The site's commenters do a great job of suggesting recipe improvements and providing clarification of vague instructions, but when I came upon a recipe for "Perfect Lemon Meringue Pie" it so whetted my appetite that I immediately went to the kitchen and started in. Who has time for comments?
I should have known something was amiss when the first line of the recipe said, "Pre bake the pie crust", and there was no recipe for pie crust. No problem. I went back to the cookbook shelf and found a recipe, since the one I normally use is now located in Palm Springs. After mixing the pie dough and putting it in the refrigerator to chill, I re-read the recipe and got far enough down the page this time that I made it to the comments section. Scathing! Commenters pointed out that the recipe's instructions called for egg yolks in the meringue, instead of egg whites, and that twice as much sugar was needed to get the egg whites to a stiff peak. The recipe also provided no instruction for additional baking to give the meringue those prerequisite golden peaks.

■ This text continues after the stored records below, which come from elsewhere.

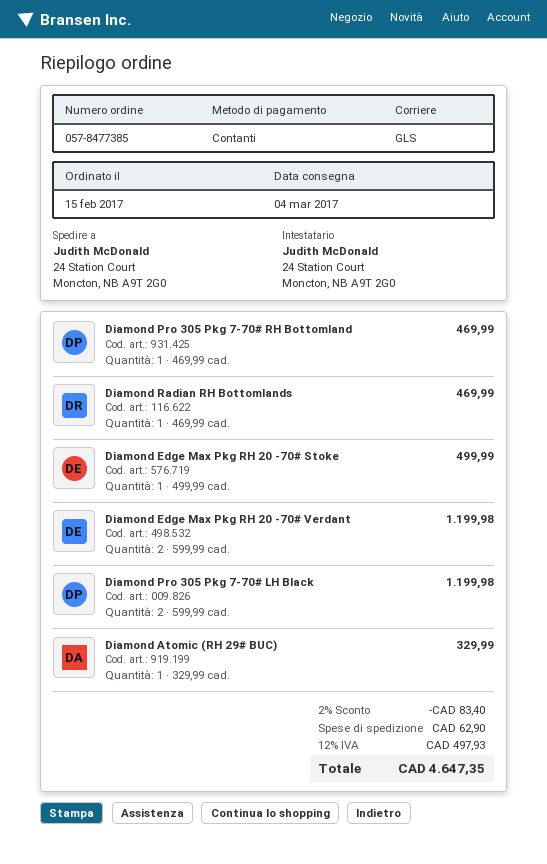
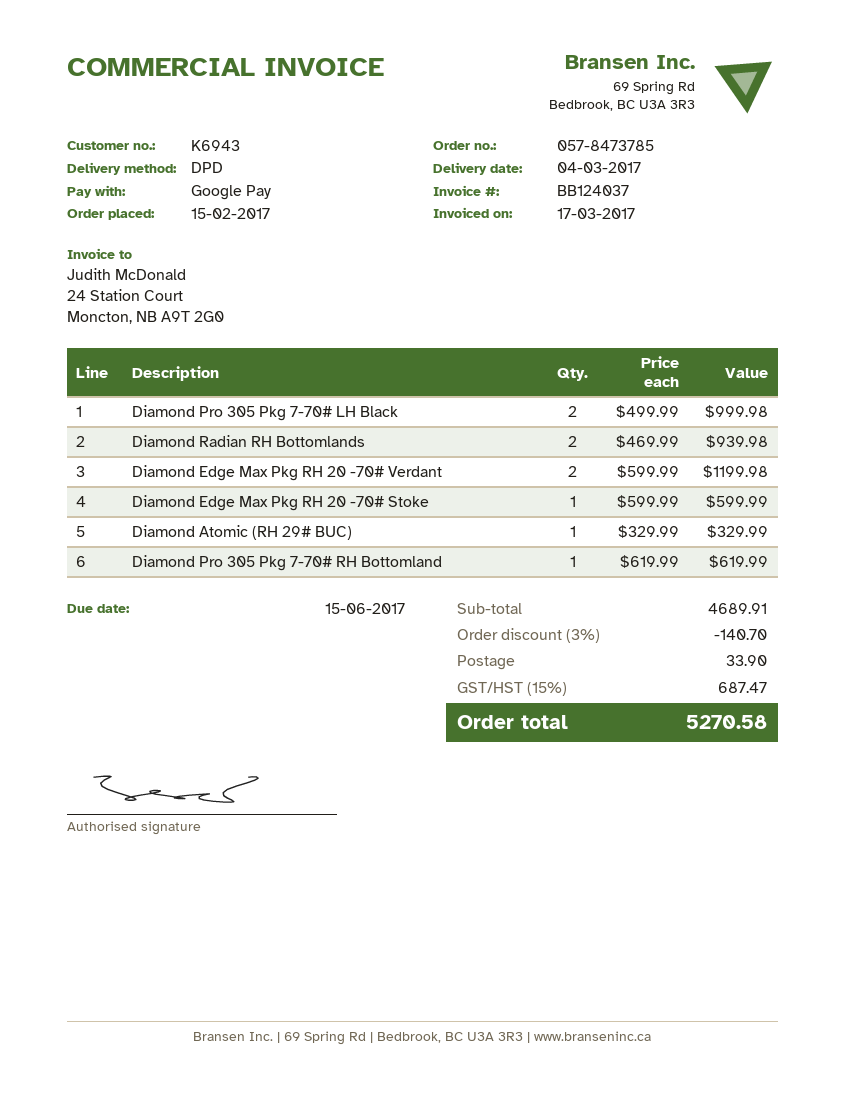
order number: 057-8477385 -> 057-8473785
payment method: cash -> Google Pay
shipping method: GLS -> DPD
Diamond Pro 305 Pkg 7-70# RH Bottomland: 1 x 469.99 = 469.99 -> 1 x 619.99 = 619.99
Diamond Radian RH Bottomlands: 1 x 469.99 = 469.99 -> 2 x 469.99 = 939.98
Diamond Edge Max Pkg RH 20 -70# Stoke: 1 x 499.99 = 499.99 -> 1 x 599.99 = 599.99
Diamond Pro 305 Pkg 7-70# LH Black: 2 x 599.99 = 1199.98 -> 2 x 499.99 = 999.98
discount: 2% = 83.40 -> 3% = 140.70
shipping: 62.90 -> 33.90
tax: 12% = 497.93 -> 15% = 687.47
total: 4647.35 -> 5270.58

Instead of finding a new recipe, I took into consideration the commenters' wisdom and forged ahead, just like my determination to make it to the credits of the Johnny Depp movie. (As I type this, I'm beginning to see a life-pattern here.) The pie crust was a dream and the lemon custard tasted fantastic. Even the meringue turned out, with the addition of the extra sugar. I threw it in the oven to brown the peaks and out came a beautiful pie!

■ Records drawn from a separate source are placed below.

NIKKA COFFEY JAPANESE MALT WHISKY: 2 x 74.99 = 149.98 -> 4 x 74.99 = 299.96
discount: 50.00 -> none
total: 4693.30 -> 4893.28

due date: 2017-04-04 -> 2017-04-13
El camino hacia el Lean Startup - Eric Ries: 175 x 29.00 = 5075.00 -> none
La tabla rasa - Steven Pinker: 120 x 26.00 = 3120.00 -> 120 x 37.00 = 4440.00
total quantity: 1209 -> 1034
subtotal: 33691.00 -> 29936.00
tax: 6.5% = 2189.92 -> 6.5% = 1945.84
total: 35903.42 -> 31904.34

To make sure there was room for dessert, I intentionally ate only half my steak dinner even though the rib eye and twice-baked potato were amazing (no comment on the Brussels sprouts). After some time on the couch and a post-dinner cocktail, it was time for desert! The pie looked so great that I was feeling really good about myself and a little bit cocky. I even texted a picture of it to my mother to confirm what a kitchen wizard she'd raised.
I cut a big wedge for JD and as I removed it from the plate I was greeted by a YELLOW FLOOD. The custard didn't set and it was like a bright yellow gravy. The rush of yellow ooze also pulled the meringue away from the side of the pie remaining in the pan, like a white mudslide.
It still tasted great but it certainly wasn't what I had intended and probably should have been served in a bowl over ice cream. (A trick I learned from my mother for situations like this.) On the bright side, I have a new favorite pie crust recipe that came from Julia Child's, "The French Chef Cookbook".
Lessons learned: Great actors sometimes make crappy movies and posting a recipe on the internet does not make you Julia Child.